Book Review: The Caregiver in MidLife by Ellen Besso

The Caregiver in MidLife
Where Theirs Needs End and Yours Begin
By Ellen Besso
(Self-Published; 101 pages with exercises; $14.99 e-book)

It’s no secret that I am not among the norm as someone who is the primary caregiver for his family.  In fact, 73% of caregivers are women, the average age of which is 46 years.

Many books on caregiving have been released over the years.  On the surface, Ellen Besso’s book, “The Caregiver in MidLife” may appear like that of a traditional caregiver book.  In fact there are some things in common: personal stories, self-cleansing and strong bonds between the writer and reader that “we’re in it together.”

By that is where the similarities end.  You see, Ellen Besso is a life coach.  And the words “victim” and “cannot” are not words commonly used by coaches – especially life coaches.  It’s here where Besso’s book creates separation and a credibility that cannot be denied.

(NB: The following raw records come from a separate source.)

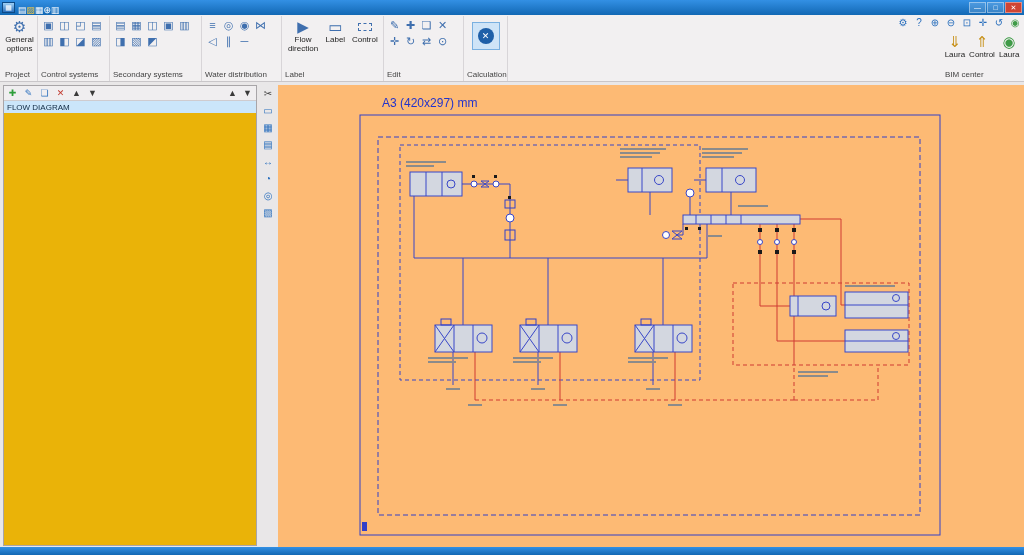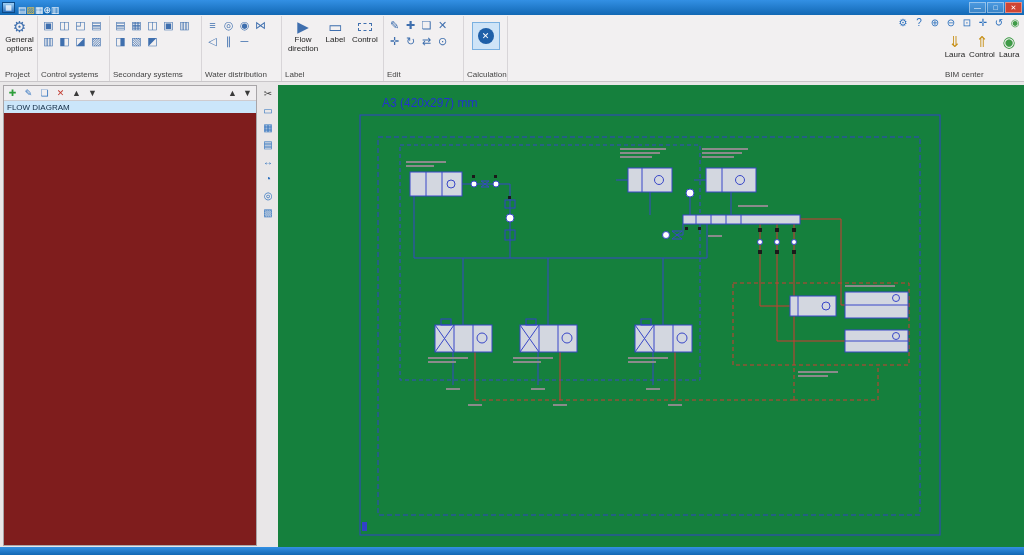--- a/index.html
+++ b/index.html
@@ -50,7 +50,7 @@
     display:flex;align-items:center;padding:0 3px;gap:5px}
   .side-toolbar .ric{width:11px;height:11px;font-size:9px}
   .side-spacer{flex:1}
-  .list{flex:1;overflow:hidden;background:#7f1d1d}
+  .list{flex:1;overflow:hidden;background:#eab308}
   .list-item{height:12px;font-size:8px;display:flex;align-items:center;padding-left:3px;color:#102a43}
   .list-item.selected{background:#cbe6fa}
 

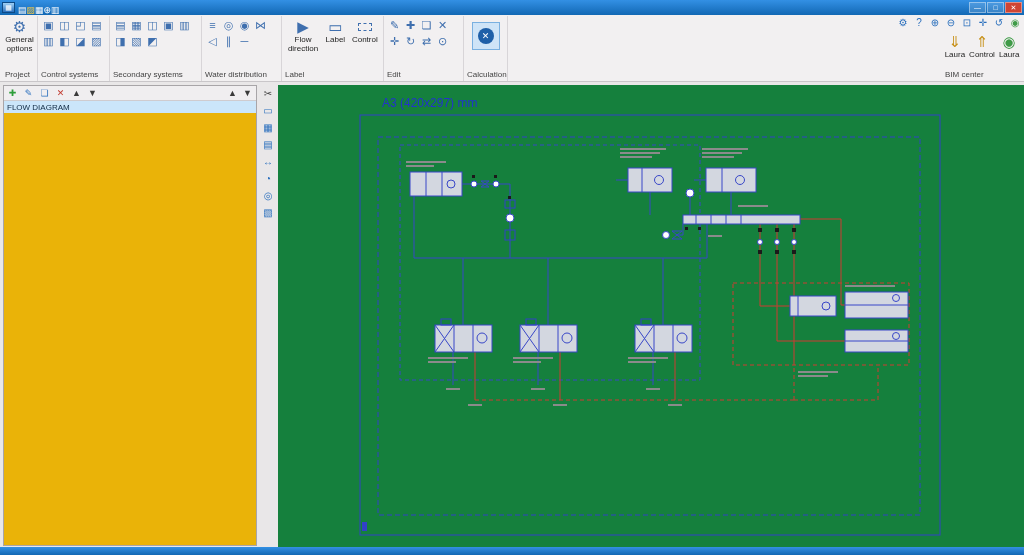--- a/index.html
+++ b/index.html
@@ -60,7 +60,7 @@
   .vtools .ric{width:13px;height:13px;font-size:10px;color:#4a4a4a}
 
   
-  .canvas{position:absolute;left:278px;top:85px;right:0;bottom:8px;background:#15803d;overflow:hidden}
+  .canvas{position:absolute;left:278px;top:85px;right:0;bottom:8px;background:#fdba74;overflow:hidden}
   svg{display:block}
   .frame{fill:none;stroke:#3240c8;stroke-width:1}
   .dash{stroke-dasharray:5 3}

Besso takes a unique angle in discussing the expectations, emotions and transformations Baby Boomer women face in their role as a family caregiver.  Besso argues that women are hardwired to be caregviers and details fascinating conflicts between the demands of caregiving and life realities such as hormonal changes, motherly instincts and the pressures to “finally do something” with one’s life.

“The Caregiver in MidLife” teaches you how to regain the life you put on hold, and how do it in a way that is comfortable, empowering and respected by the loved one to which you provide care.

Chapter 4 addressed a topic I’ve not thought of formally, but one that is real.  The chapter focuses on role changes as women move through life.   Besso argues that as women grow, they separate from their parents and learn to better create boundaries between the role of mother/father and daughter.  As a caregiver, the role of daughter and caregiver can sometimes be in conflict.

Besso also shares a very interesting theory that some sibling caregiver rivalries may be a subconscious way of trying to be the “favorite” in the eyes of the parent.  While that is likely not the case in our family, I can see where lingering feelings from childhood could manifest in this fashion.

Besso’s coaching skill comes through more subtly at the beginning of the book.  But it takes a far stronger and more inspiring tone as the book progresses.  I found myself excited in a Tony Robbins sort of way to take control of my situation, draw boundaries and regain control of the parts of my life that had been neglected.

But one area that left me yearning and somewhat confused was in Chapter 7.  In this chapter, Besso describes her experience moving her mother to an assisted living community.  Whereas Besso assumed total control of her circumstances earlier in the book, her almost fight-free acceptance of her mother’s care being under someone else’s control seemed to contradict the books premise.  I was expecting an equal if not more determine tone from Besso as it is such a transformative transition for any family.

“The Caregiver in MidLife” also includes a book of exercises addressing time management, personal feeling and attitudes and support networks (to name a few).  Kudos to Besso for including these exercises!  I am huge fan of them because they personalize lessons learned in the book and enable the reader to move from hypothetical to practical at their own pace.  There is a reflective power of workbooks enabled when you can review your thoughts and progress from time to time.

Overall, I was very happy to read the book and thought Besso did a good job of mixing the encouragement of a coach with the reality that we face as caregivers.  At 101 pages, it is a quick read that will leave you feeling upbeat and better prepared to address your own life.

“The Caregiver in MidLife” is available at www.ellenbesso.com.